Da Silbietta @silbi_etta

20130809-130038.jpgNon ricordava da quanto tempo si trovava in quel posto.
Le pareti color crema avevano delle piccole macchie d’umidita’ sparse in modo composto su entrambi i muri principali.
Il letto, singolo, era abbellito da una copertina rosa con un motivo di cuori bianchi ripetuto ossessivamente su tutta la superficie.

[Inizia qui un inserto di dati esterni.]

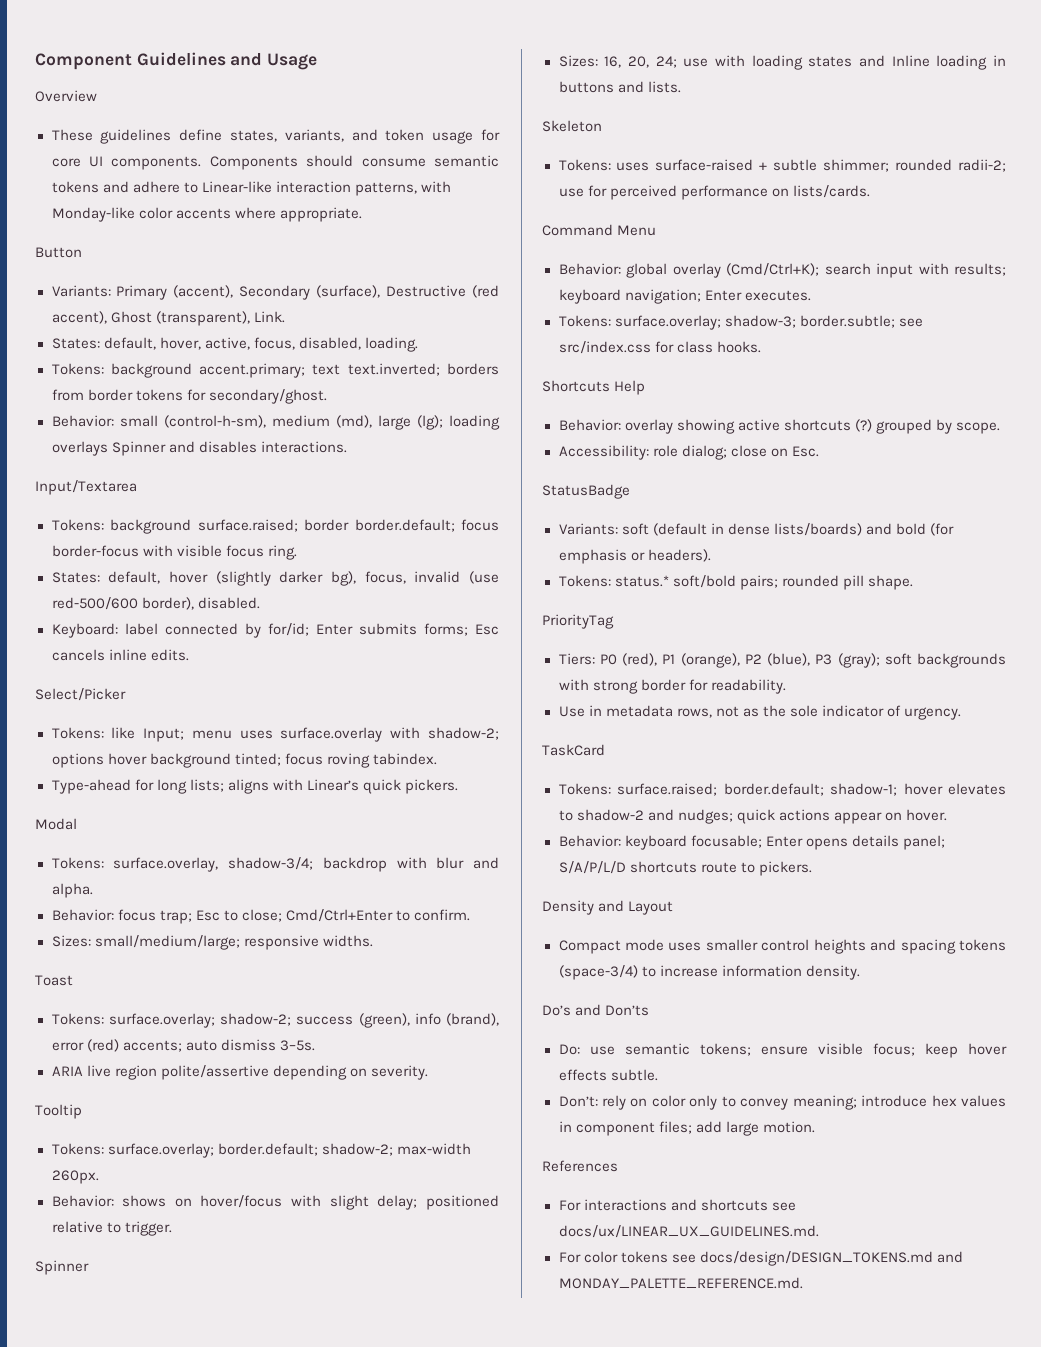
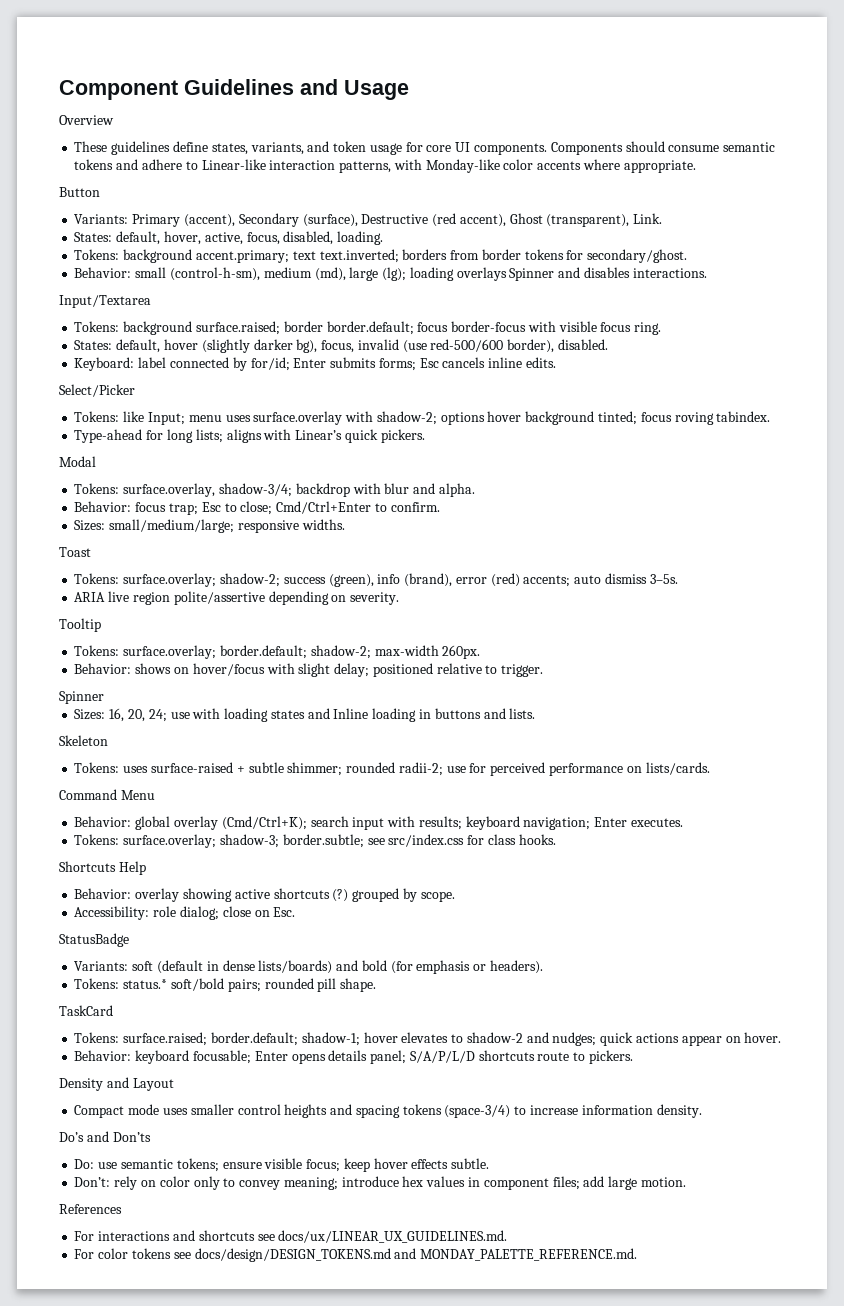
- PriorityTag
- Tiers: P0 (red), P1 (orange), P2 (blue), P3 (gray); soft backgrounds with strong border for readability.
- Use in metadata rows, not as the sole indicator of urgency.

Una fila di DVD era ordinatamente appollaiata sulla mensola.
Qualche libro sparso tra le mensoline e la piccola libreria, una tv, un armadio che aveva visto anni migliori.
E un letto per le bambole, rosa anche quello.
Con tante bambole sedute ordinatamente, come in attesa.
Non ricordava quanto tempo era rimasta in quella stanza, lo sguardo fisso, perso nel vuoto.
Le ultime lacrime le aveva piante la sera prima.
E adesso le restava soltanto quel dolore costante che faceva capolino di tanto in tanto, come a risvegliarla dal torpore.
Era tutto così silenzioso da quando lei se n’era andata via.
Le mancava quel sorriso così travolgente, la sua voce dolce e divertente, le sue manine spesso sporche e desiderose di coccole.
Lo sguardo aveva iniziato a vagare per la stanza.
Il suo film preferito era li.
E lei sapeva che non sarebbe riuscita a vederlo mai più.
Troppo dolore.
La bambola compagna di mille avventure sembrava fissarla con uno sguardo carico di accuse, come a dire:

È colpa tua, soltanto colpa tua!

Le parole le rimbombavano nella testa.
Erano le stesse che le aveva gridato contro suo marito, poco prima di andarsene via da quella casa piena di ricordi dolorosi.
Lei continuava a sentirle, quelle parole.
Ogni giorno, ogni ora, ogni minuto della sua vita.
Il quadro con la farfalla rosa.
Lei amava le farfalle – si ritrovò a pensare.
Perché erano colorate, leggere e libere.
Il dolore torno’ più forte e con lui il ricordo di ciò che era accaduto:

Il giardino, lei che giocava felice, la palla che rimbalzava via, fino a raggiungere la strada, lei che la rincorreva, la macchina in arrivo a tutta velocità…

Ricordava soltanto il rumore dell’impatto e il cuore che aveva iniziato a battere troppo velocemente.
Era scesa in strada correndo, pregando che quel presentimento fosse sbagliato.
Ed era stato l’inizio della fine.
Non sapeva da quanto tempo si trovava in quella stanza.
E non aveva idea di quante pillole avesse ingerito.
Ma ora il dolore sembrava più lieve.
E la farfalla rosa pareva sorriderle dalla cornice.

Mamma quando mi vieni a prendere?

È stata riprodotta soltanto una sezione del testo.